Perfusionists and their heart-stopping work
Perfusionists are a rare breed in the health-care world. There aren’t many of them, and their patients rarely remember them as part of their health-care team. Yet their work is heart-stopping, in both the literal and figurative sense.
A major part of a perfusionist’s job is cardiopulmonary bypass (CPB), which involves operation of the heart-lung machine. During grafting or other repairs to the heart, it is stopped, and isolated from the rest of the circulatory system. The heart-lung machine keeps the patient alive while surgeons do their work, and perfusionists are the ones operating that machine.
“Normally we do about 750 heart surgeries a year in Saskatchewan,” said Lori Garchinski, Saskatchewan Health Authority’s Executive Director of Provincial Programs – Tertiary Care. “All patients undergoing cardiac surgery have their heart stopped to facilitate surgery, and this requires a perfusionist.”
Saskatchewan currently has a total of eight full-time and two part-time perfusionists in Regina and Saskatoon. In July, these numbers will change to 10 full-time (five in Regina, five in Saskatoon) and two casual.
The work of perfusionists is extremely specialized, and they largely work in critical care units. They do cell saving or autotransfusion, which is basically harvesting the blood of a bleeding patient, washing it and giving it back to them. This mitigates the number of transfusions needed using blood from the blood bank.
ECMO or Extra Corporeal Membrane Oxygenation is also in the hands of perfusionists. ECMO machines are used to support either the heart and lungs or just the lungs when they are not working well enough to oxygenate the blood, even with drugs and a ventilator. Since the COVID-19 pandemic began, eight patients in Saskatoon and Regina with COVID have needed help from ECMO to support their body’s ability to manage the infection.
Monitoring a patient on ECMO is a round-the-clock, bedside affair for perfusionists.
“In Regina, we became quite busy with COVID-19 ECMO patients during the second wave of the pandemic when we put five patients on ECMO,” said Mark Mazur, a perfusionist in Regina. “Once these patients are on ECMO, a perfusionist must be available in hospital 24/7 for the duration of the patient’s time on ECMO. During March and April, we ran bedside ECMO 50 out of 60 days at Regina General Hospital.”

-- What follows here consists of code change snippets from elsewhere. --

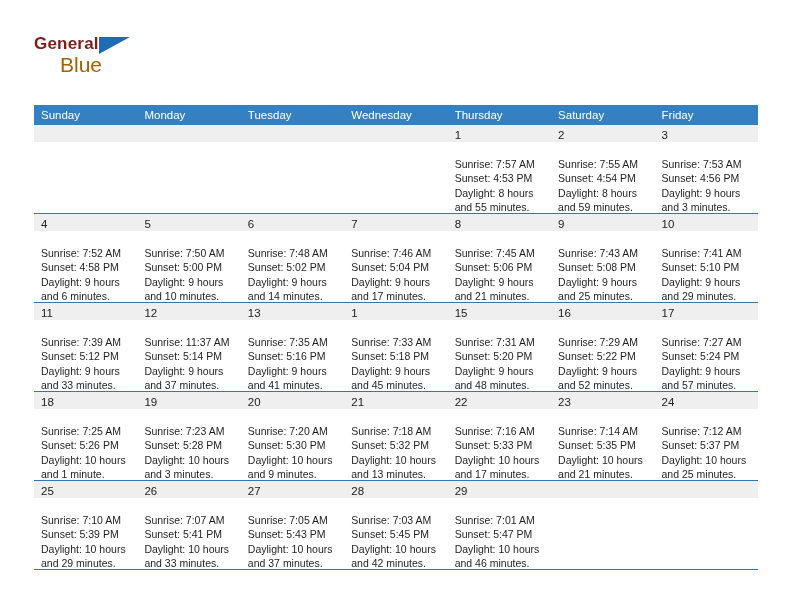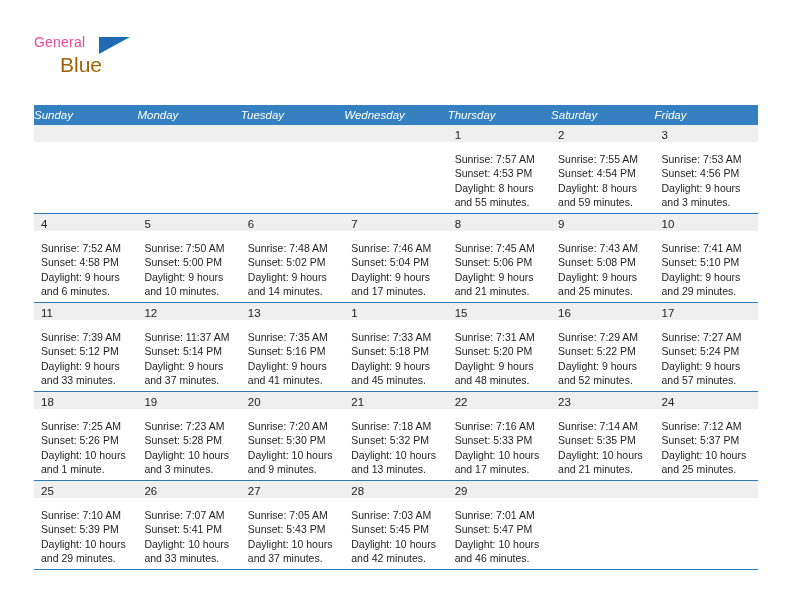--- a/index.html
+++ b/index.html
@@ -33,24 +33,25 @@
     position: absolute;
     left: 0;
     top: 2px;
     width: 120px;
     height: 48px;
   }
   .brand-general {
     position: absolute;
     left: 0;
     top: 0;
-    font-size: 14px;
+    font-size: 17px;
     letter-spacing: 0.2px;
-    color: #ec4899;
+    color: #7f1d1d;
     font-family: "Liberation Sans", sans-serif;
+    font-weight: bold;
   }
   .brand-tri {
     position: absolute;
     left: 65px;
     top: 3px;
     width: 0;
     height: 0;
     border-left: 31px solid #1f6cb4;
     border-bottom: 17px solid transparent;
   }
@@ -93,23 +94,23 @@
   .dow-row {
     display: flex;
     background: #3580c0;
     height: 20px;
   }
   .dow {
     flex: 1 1 0;
     color: #ffffff;
     font-size: 11.5px;
     line-height: 20px;
+    padding-left: 7px;
     box-sizing: border-box;
     white-space: nowrap;
-    font-style: italic;
   }
 
   .week {
     display: flex;
     border-bottom: 1.5px solid #2e78b8;
     background: #ffffff;
   }
   .cell {
     flex: 1 1 0;
     min-width: 0;
@@ -126,21 +127,21 @@
   }
   .cell.empty .datebar {
     background: #efefef;
   }
   .daynum {
     font-size: 11.5px;
     line-height: 17px;
     color: #222222;
   }
   .cell-body {
-    padding: 10px 6px 0 7px;
+    padding: 15px 6px 0 7px;
   }
   .cell-line {
     font-size: 10.5px;
     line-height: 14.4px;
     color: #1e1e1e;
     white-space: nowrap;
   }
 </style>
 </head>
 <body>

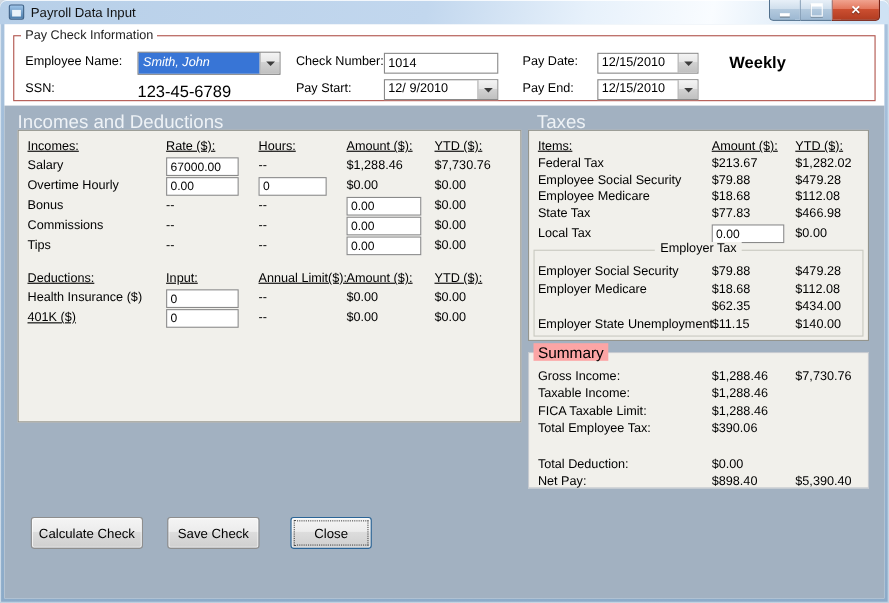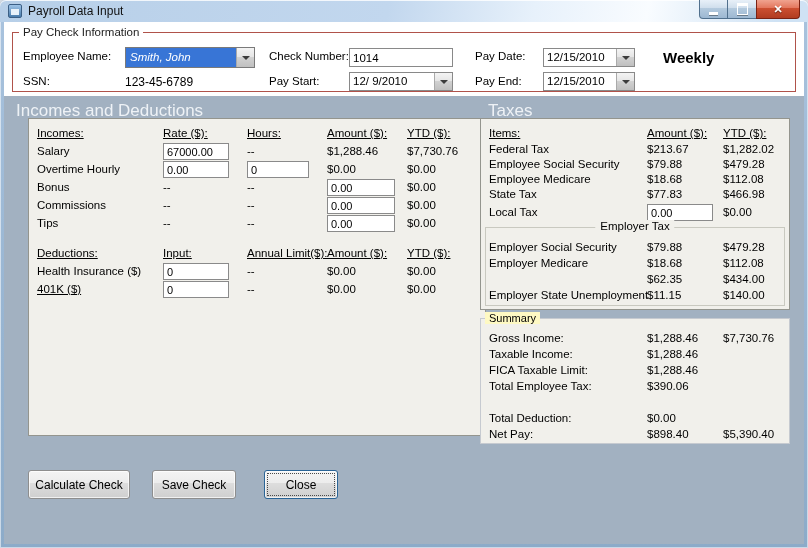--- a/index.html
+++ b/index.html
@@ -34,21 +34,21 @@
     color:#fff;font-size:11px;font-weight:bold;text-shadow:0 1px 1px rgba(0,0,0,.5);}
   .glyph-min{width:9px;height:3px;background:#fff;box-shadow:0 1px 0 rgba(0,0,0,.35);margin-top:8px;}
   .glyph-max{width:9px;height:8px;border:1px solid #fff;border-top:3px solid #fff;box-shadow:0 1px 0 rgba(0,0,0,.35);}
   .client{position:absolute;left:4px;right:4px;top:22px;bottom:4px;background:#ffffff;}
 
   
   fieldset{margin:0;padding:0;}
   .pay-group{position:absolute;left:8px;top:4px;width:782px;height:64px;border:1px solid #b0524a;position:absolute;}
   .pay-group legend{font-size:11.5px;color:#222;padding:0 4px;margin-left:6px;}
   .lbl{position:absolute;font-size:11.5px;color:#000;white-space:nowrap;}
-  .val{position:absolute;font-size:12px;color:#000;white-space:nowrap;}
+  .val{position:absolute;font-size:15px;color:#000;white-space:nowrap;}
   .tb{position:absolute;height:19px;border:1px solid #898989;background:#fff;
     font-family:"Liberation Sans",sans-serif;font-size:11.5px;padding:1px 3px;box-sizing:border-box;color:#000;}
   .combo{position:absolute;height:21px;border:1px solid #7a7a7a;background:#fff;box-sizing:border-box;display:flex;font-style:italic;}
   .combo-sel{flex:1;background:#3875d6;color:#fff;font-size:11.5px;line-height:19px;padding:0 4px;overflow:hidden;white-space:nowrap;}
   .drop-btn{width:17px;border-left:1px solid #aaa;background:linear-gradient(#f4f4f4,#e6e6e6 45%,#d2d2d2 46%,#c0c0c0);
     display:flex;align-items:center;justify-content:center;}
   .arr{width:0;height:0;border:4px solid transparent;border-top:4px solid #3c3c3c;margin-top:4px;}
   .picker{position:absolute;height:19px;border:1px solid #898989;background:#fff;box-sizing:border-box;display:flex;}
   .picker-text{flex:1;font-size:11.5px;line-height:17px;padding:0 3px;color:#000;white-space:nowrap;overflow:hidden;}
   .freq{position:absolute;font-size:15px;font-weight:bold;color:#000;}
@@ -65,21 +65,21 @@
   .t1{left:8px}.t2{left:166px}.t3{left:242px}
   .ptb{position:absolute;height:17px;border:1px solid #8a8a8a;background:#fff;
     font-family:"Liberation Sans",sans-serif;font-size:11px;padding:1px 3px;box-sizing:border-box;color:#000;}
 
   .employer-box{position:absolute;left:4px;right:4px;top:108px;bottom:3px;border:1px solid #c9c9c0;}
   .employer-label{position:absolute;top:101px;left:50%;transform:translateX(-50%);
     background:#f1f0eb;padding:0 5px;font-size:11.5px;color:#000;white-space:nowrap;}
 
   .summary-group{position:absolute;left:476px;top:216px;width:310px;height:132px;
     border:1px solid #c6cad0;background:#f1f0eb;box-sizing:border-box;}
-  .summary-group legend{font-size:11px;padding:0 4px;margin-left:4px;background:#fef9c3;color:#000;}
+  .summary-group legend{font-size:14px;padding:0 4px;margin-left:4px;background:#fca5a5;color:#000;}
 
   .btn{position:absolute;height:29px;border:1px solid #8e8e8e;border-radius:3px;
     background:linear-gradient(#f4f4f4,#ececec 45%,#dddddd 46%,#cfcfcf);
     font-family:"Liberation Sans",sans-serif;font-size:12px;color:#000;
     display:flex;align-items:center;justify-content:center;box-shadow:inset 0 0 0 1px rgba(255,255,255,.7);}
   .btn-default{border-color:#2a6496;outline:1px dotted #4a4a4a;outline-offset:-4px;}
 </style>
 </head>
 <body>
 
@@ -143,21 +143,21 @@
         <span class="drop-btn">
             <i class="arr"></i>
           </span>
       </div>
     </fieldset>
 
     <div class="lower">
       <span class="section-label" style="left:12px;top:5px">Incomes and Deductions</span>
       <span class="section-label" style="left:484px;top:5px">Taxes</span>
 
-      <div class="panel" style="left:24px;top:22px;width:458px;height:318px">
+      <div class="panel" style="left:12px;top:22px;width:458px;height:266px">
         <div class="row" style="top:8px">
           <span class="c1 u">Incomes:</span>
           <span class="c2 u">Rate ($):</span>
           <span class="c3 u">Hours:</span>
           <span class="c4 u">Amount ($):</span>
           <span class="c5 u">YTD ($):</span>
         </div>
 
         <div class="row" style="top:26px">
           <span class="c1">Salary</span>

Typically, a patient placed on ECMO is on for 10 days to two weeks, until their lungs are strong enough. Then they are incrementally returned to their own support. However, patients with COVID-19 who have received ECMO to date have needed it for anywhere from two to 50 days.
“Due to COVID-19, patients who arrive in critical condition in the emergency room are now more difficult to treat because the whole team must don personal protective equipment (PPE) and more perfusioninsts are needed, as one perfusionist must be in the room in PPE while another perfusionist is available outside the room to run the specialized analyses on blood samples, which fine tunes the patient’s treatment and affects their outcome,” said Jo-Anne Marcoux, Senior Perfusionist in Saskatoon at Royal University Hospital.
Perfusionists are also the ones who do arterial blood gasses in the operating room, helping with the analysis of a patient’s blood and decisions about transfusions. And they help install IABP or Intraaortic Balloon Pumps, which puts a balloon in the aorta of patients whose hearts cannot support their own cardiac output. These pumps inflate and deflate inside the aorta in accordance with a patient’s own cardiac cycle in order to increase blood flow and decrease the work the heart has to pump against. These happen between 60 and 80 times per year.
Perfusionists only deal with patients among the most sick, the most unstable and the most challenging in the hospital. And the patients they treat are often too sick to remember them. But that’s okay with perfusionists. They know their work has impact. They know it saves lives. The huge responsibility is what attracted most of them to this profession in the first place.